The metrics used in the models are described in the separate CHAOSS
metrics
vignette,
and are detailed in the data.frame returned by the
rm_metrics_list()
function.
In contrast to the metrics, each of which is encoded as a separate
function within this package, the models are not hard-coded, rather the
metrics used in each are defined within a single JSON file stored at
extdata/metrics-models/metrics-models.json
in the inst sub-directory of the package. This allows the model
construction to be easily modified without needing to modify the
underlying code of this package.
The file can be accessed by loading the package:
library (repometrics)
and then locating the file with:
f <- system.file (
fs::path ("extdata", "metrics-models", "metrics-models.json"),
package = "repometrics"
)
This file defines all CHAOSS metrics used in this package, and lists the metrics used to construct each model.
The models used here
Each model collates individual metrics defined in the
chaoss-models.json
file,
with final model values summing individual values of all component
metrics, as described in the following sub-section.

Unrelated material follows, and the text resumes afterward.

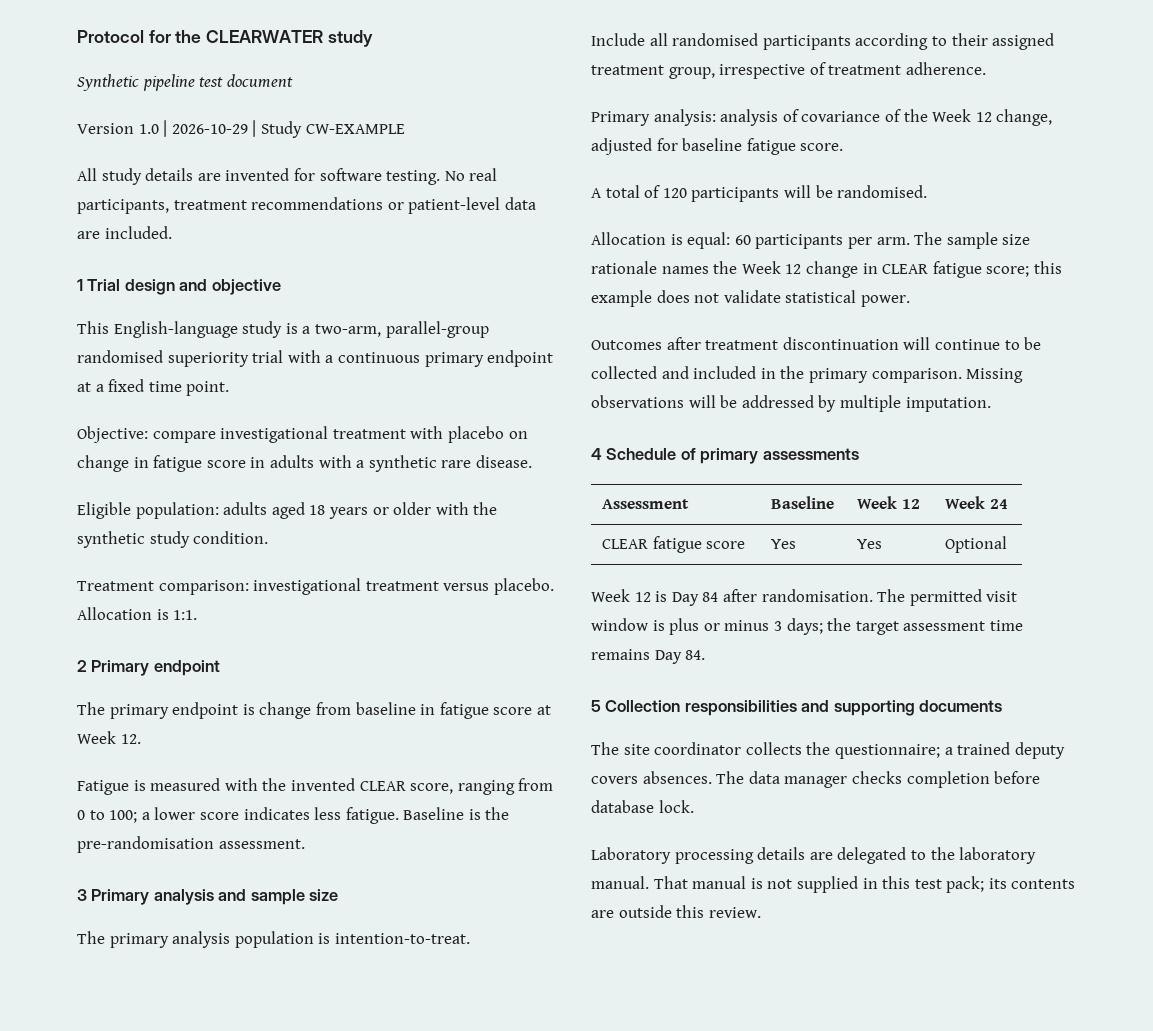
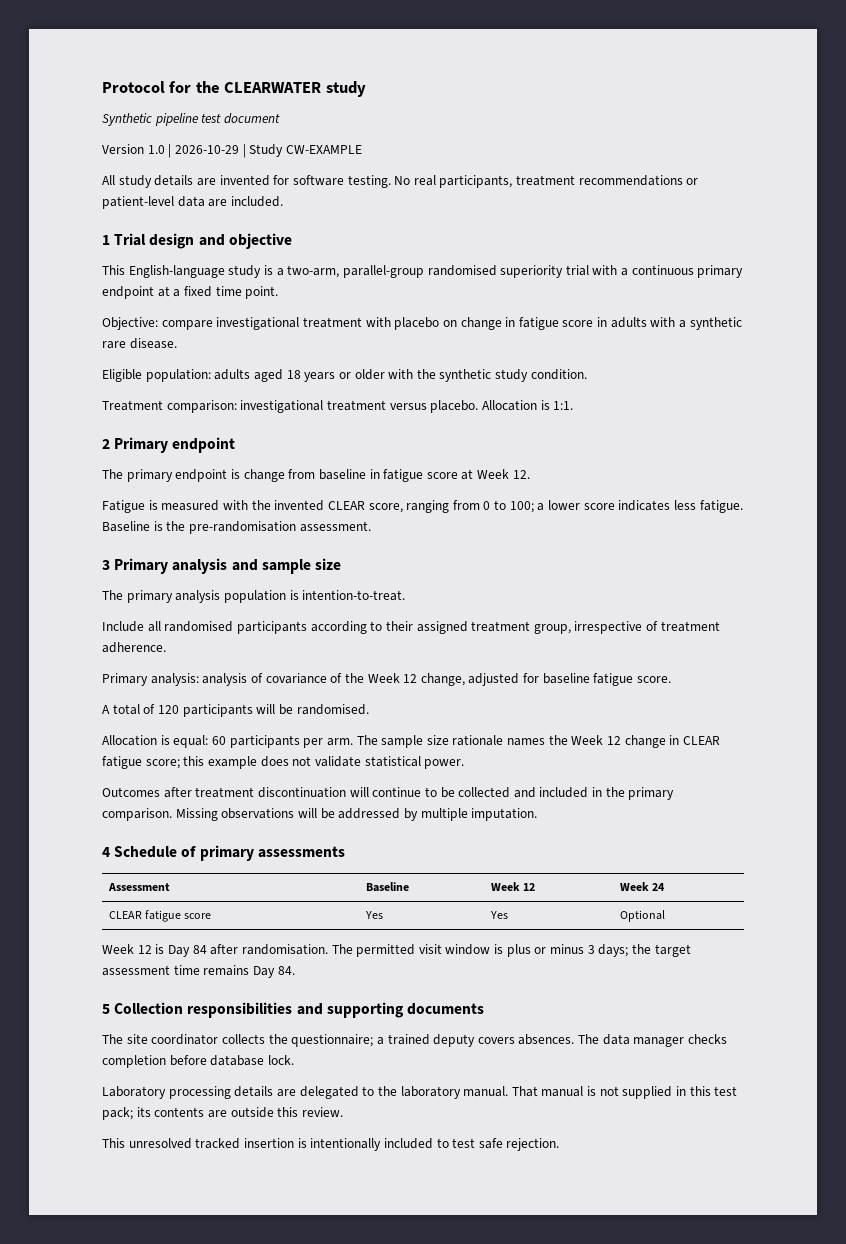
+ This unresolved tracked insertion is intentionally included to test safe rejection.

Combining metrics within models
Different CHAOSS
metrics quantify
different properties, and are measured on different scales. To combine
metrics into a single model, differences in scale must be reconciled.
The metrics-models.json
file
defines each metrics according to one of five types of measurement:
binary, translated to 0 for false and 1 for true;
count, for integer numbers greater than or equal to 0;
ratio, for floating-point numbers between 0 and 1;
days, for integer measurements in days; and
real, for single, real values greater than zero.
Metrics measured as counts or days are log-transformed before being aggregated to final models. Each metric also indicates where higher or lower values are desirable. Aggregate model scores are designed so that higher values are better, so any metrics for which lower values are better are first negated before being aggregated into overall model scores.